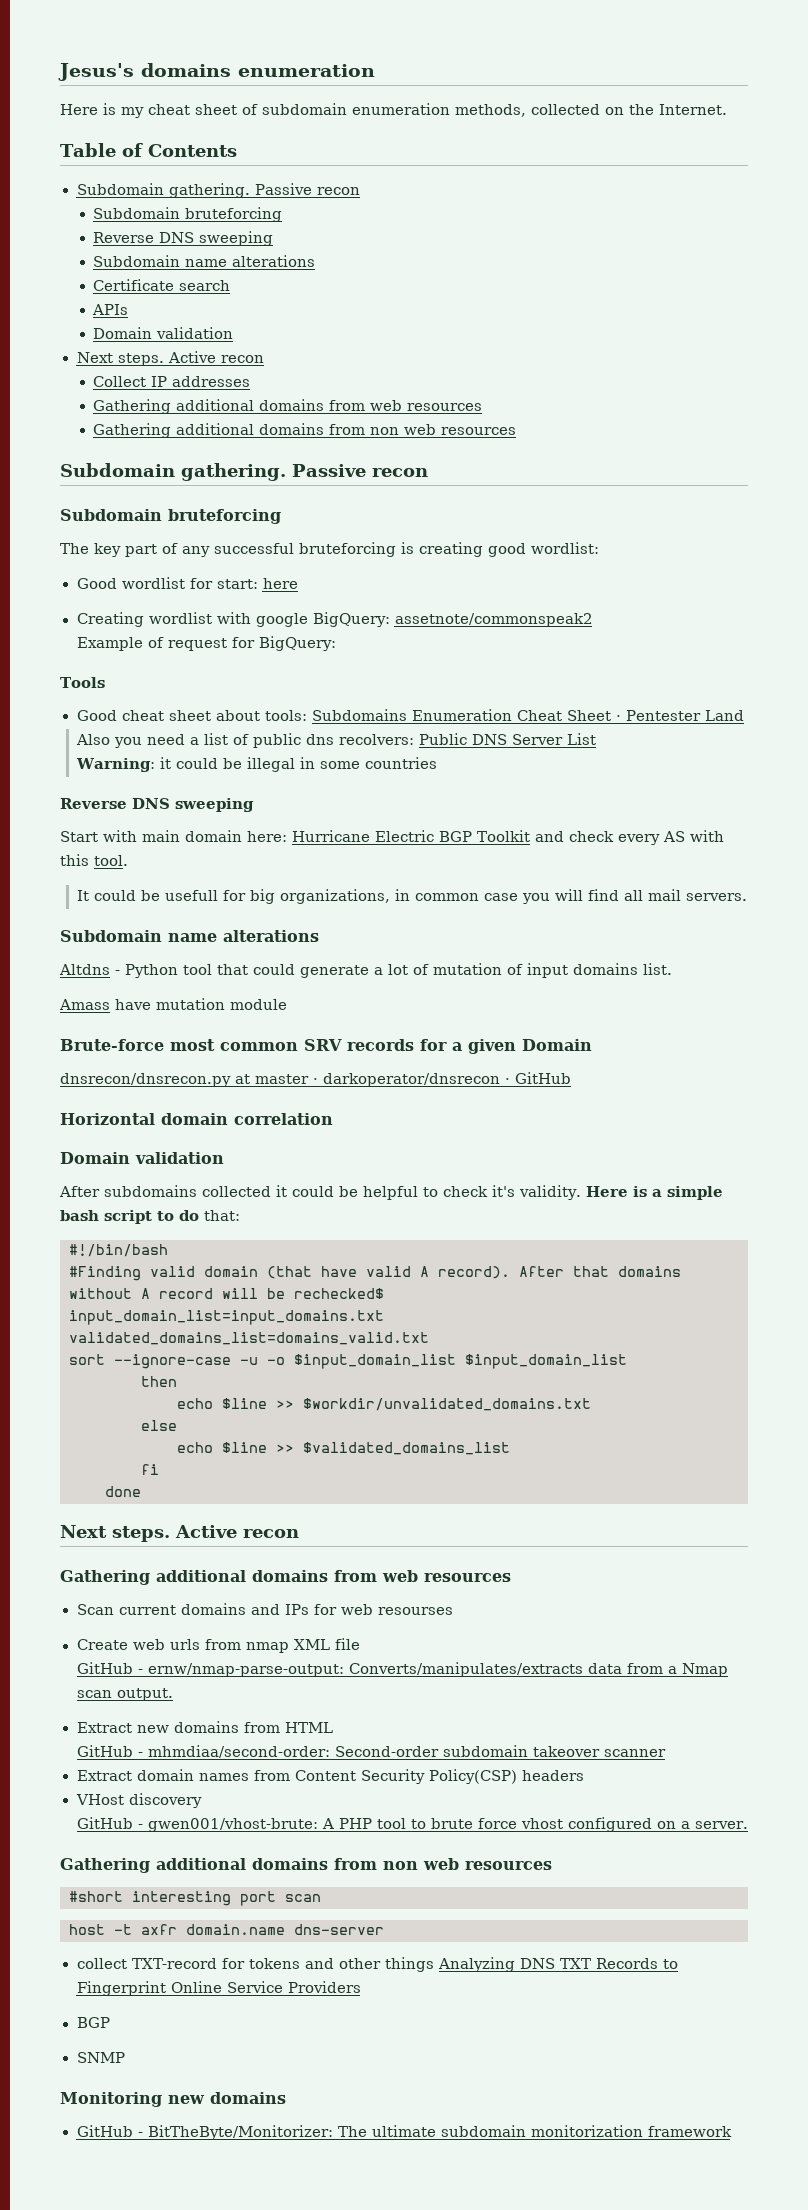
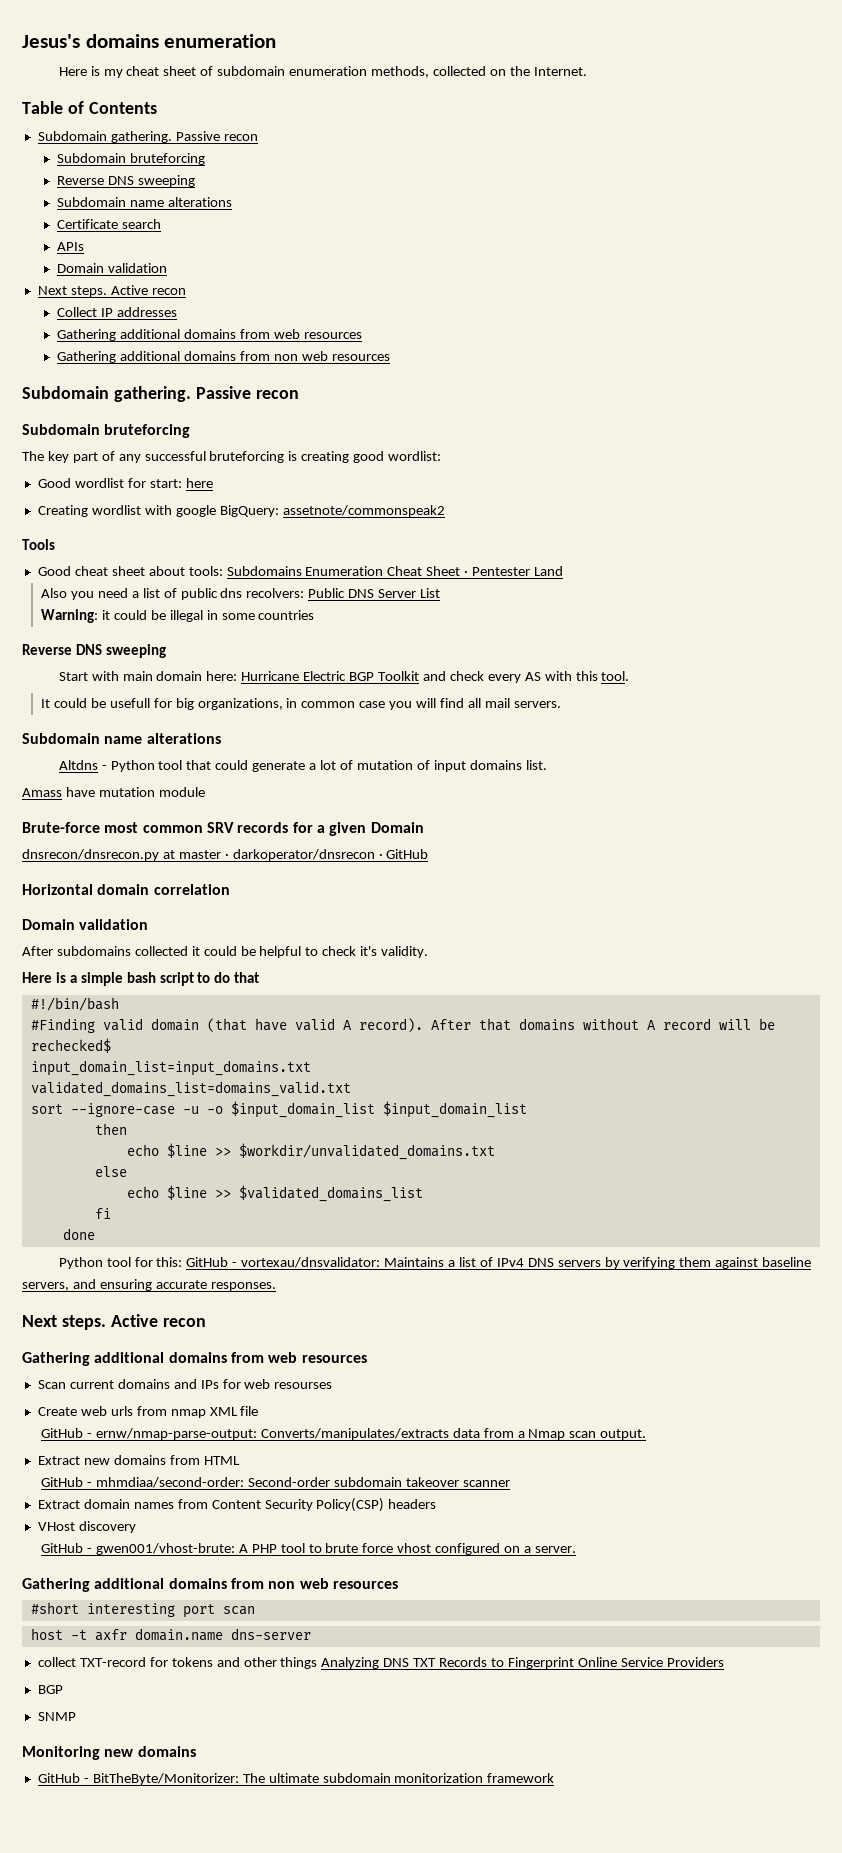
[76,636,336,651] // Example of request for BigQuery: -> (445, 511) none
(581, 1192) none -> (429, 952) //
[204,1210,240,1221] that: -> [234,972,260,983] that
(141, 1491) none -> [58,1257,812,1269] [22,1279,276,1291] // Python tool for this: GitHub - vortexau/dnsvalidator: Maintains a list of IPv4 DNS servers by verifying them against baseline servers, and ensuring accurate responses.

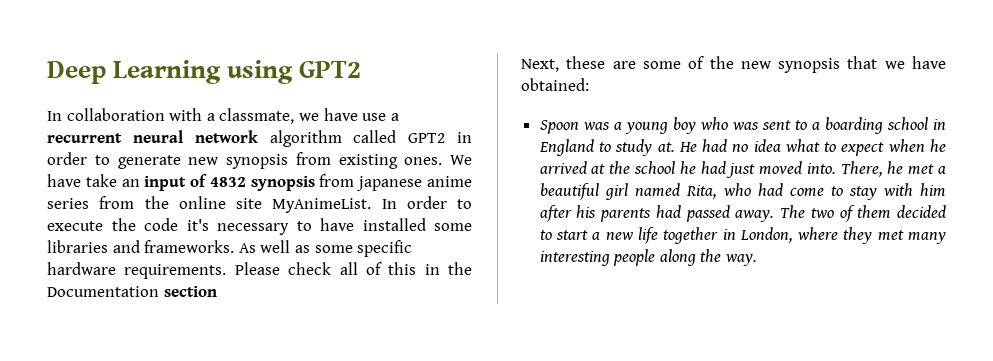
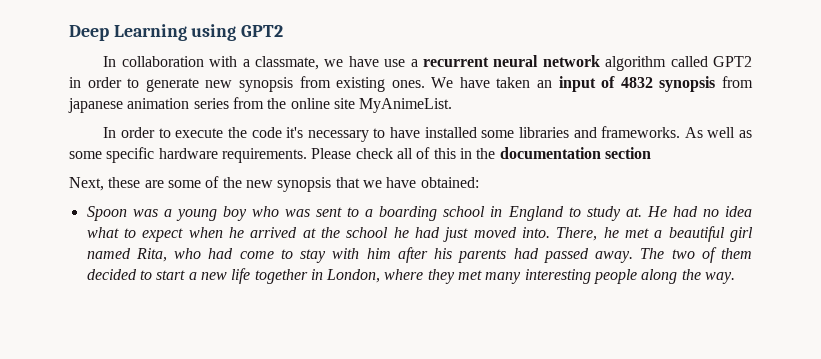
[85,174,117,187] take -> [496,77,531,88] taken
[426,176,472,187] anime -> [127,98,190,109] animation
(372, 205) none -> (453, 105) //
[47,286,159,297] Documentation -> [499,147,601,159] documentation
_____
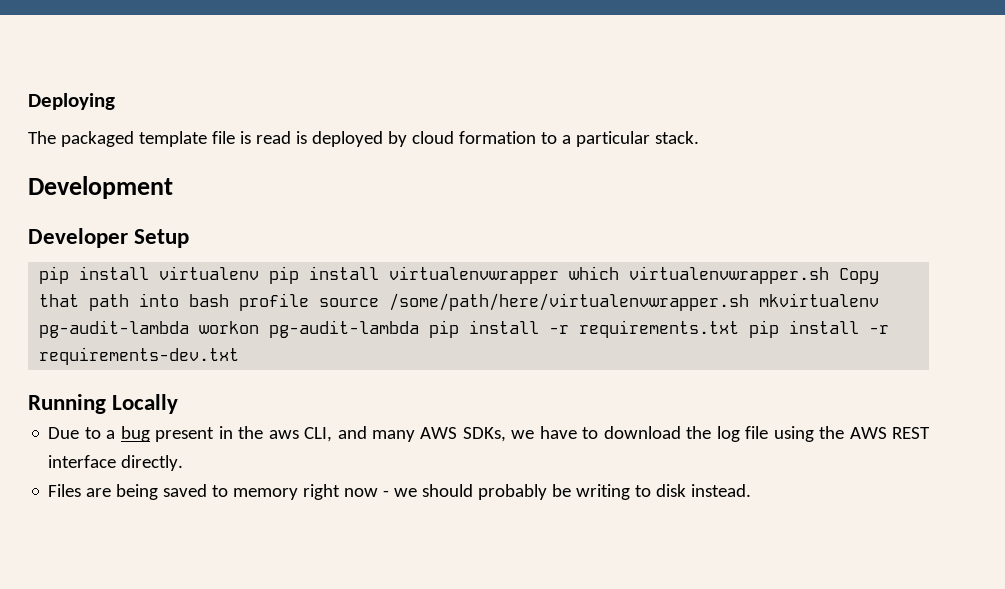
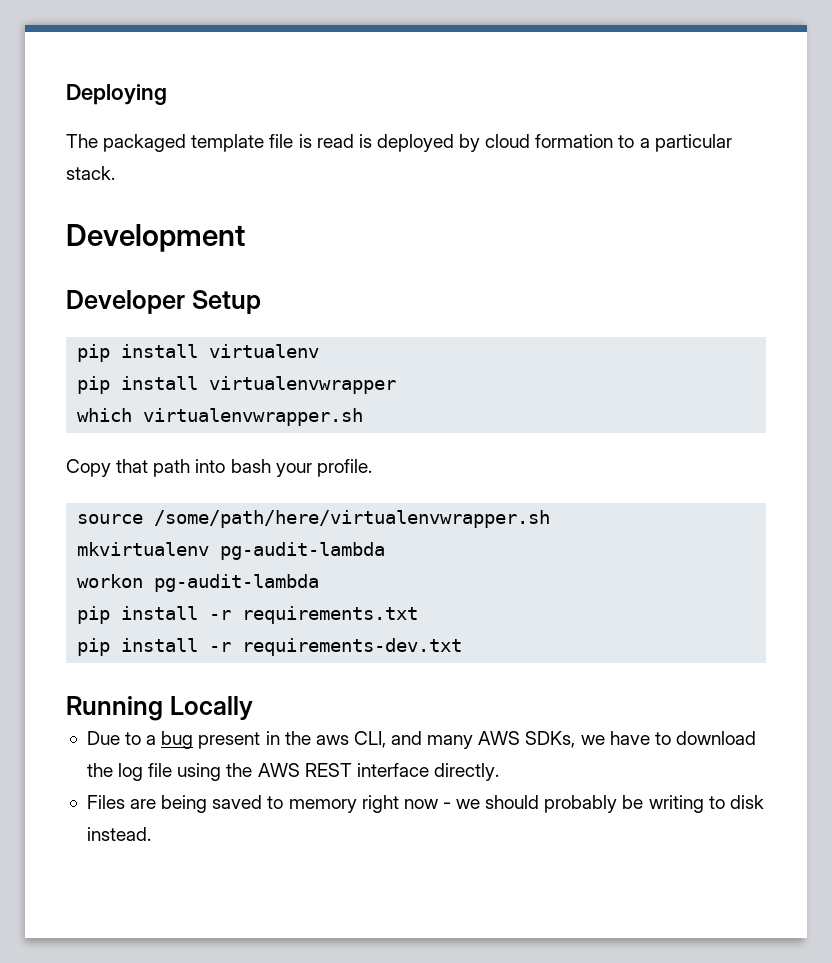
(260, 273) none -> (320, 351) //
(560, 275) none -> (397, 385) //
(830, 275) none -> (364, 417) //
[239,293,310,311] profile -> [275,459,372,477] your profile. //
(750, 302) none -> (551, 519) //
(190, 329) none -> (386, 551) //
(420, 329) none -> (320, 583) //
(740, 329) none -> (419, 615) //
_____
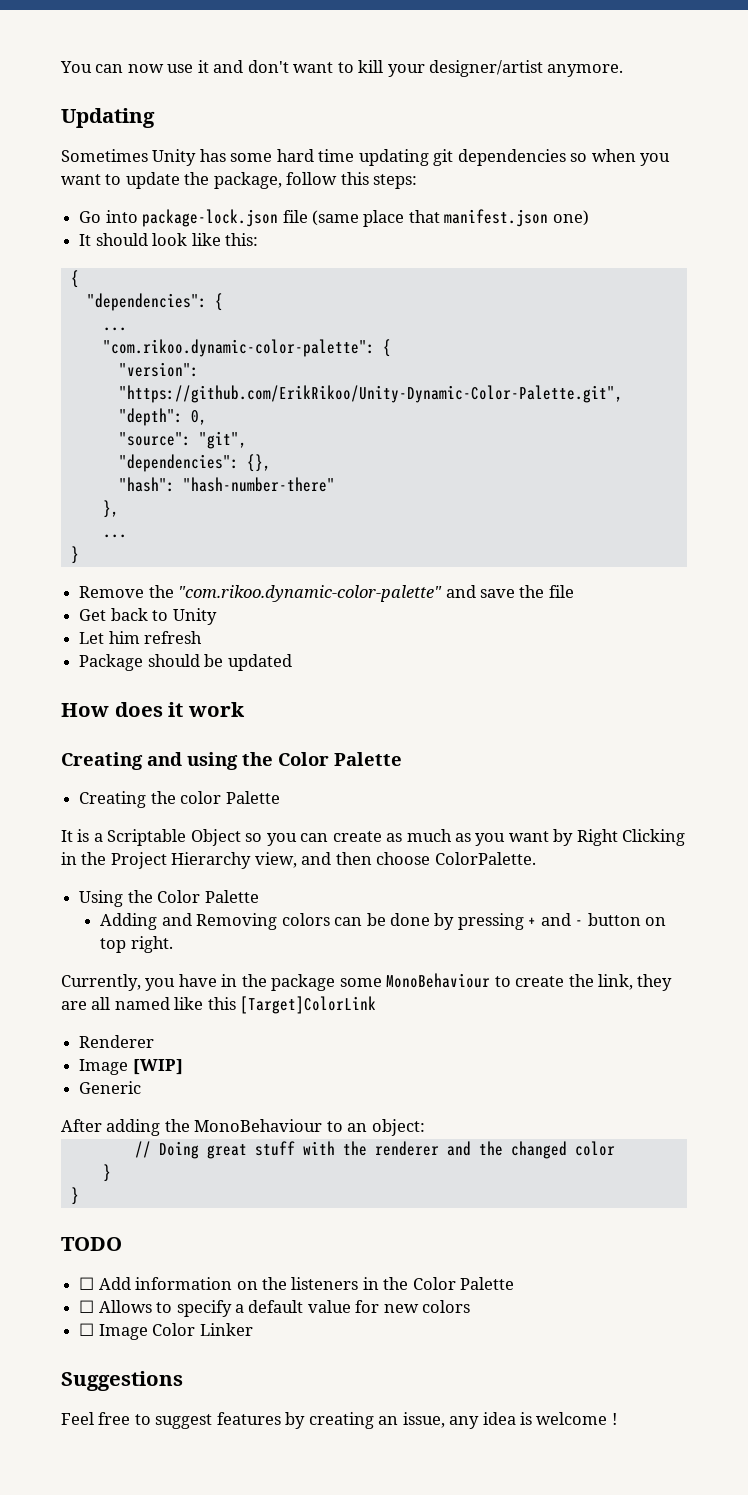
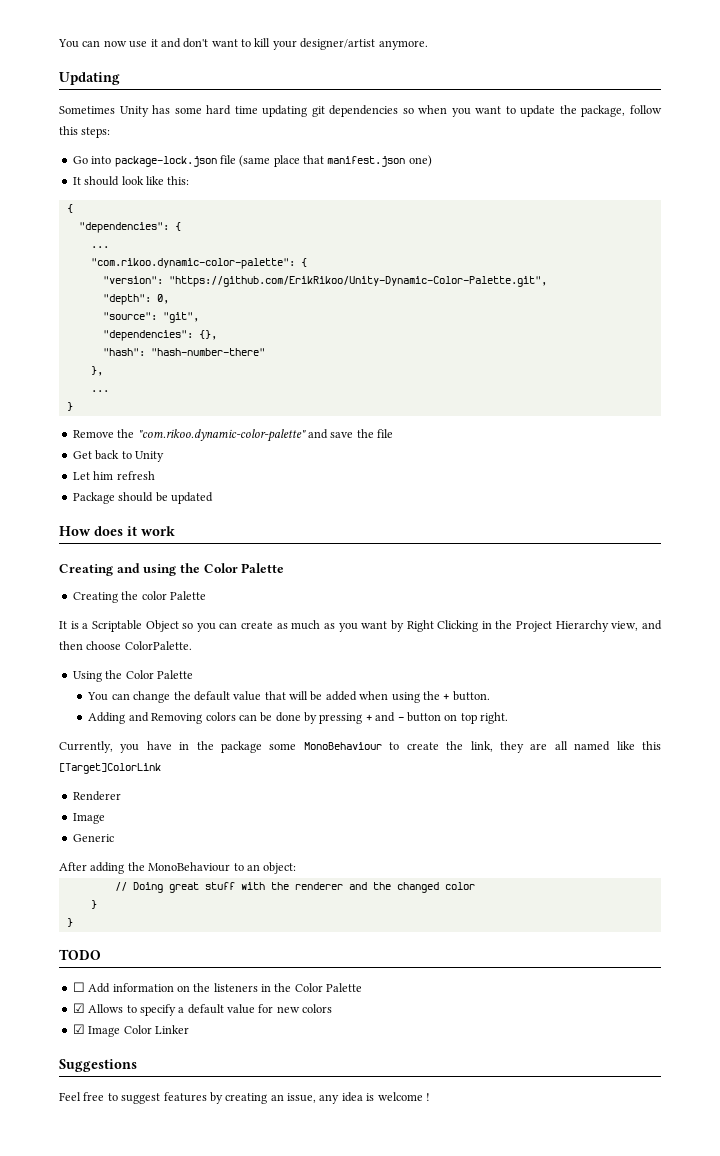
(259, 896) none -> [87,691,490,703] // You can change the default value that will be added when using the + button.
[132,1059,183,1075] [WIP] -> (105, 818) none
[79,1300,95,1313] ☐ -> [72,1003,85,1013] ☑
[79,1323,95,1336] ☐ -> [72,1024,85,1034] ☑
_____
=== Goal of the exercise ===
Print the lines above from the one with "(750, 302) none -> (551, 519) //" through the one with "(740, 329) none -> (419, 615) //", both included, exactly as written and nothing more.

=== Answer to this task ===
(750, 302) none -> (551, 519) //
(190, 329) none -> (386, 551) //
(420, 329) none -> (320, 583) //
(740, 329) none -> (419, 615) //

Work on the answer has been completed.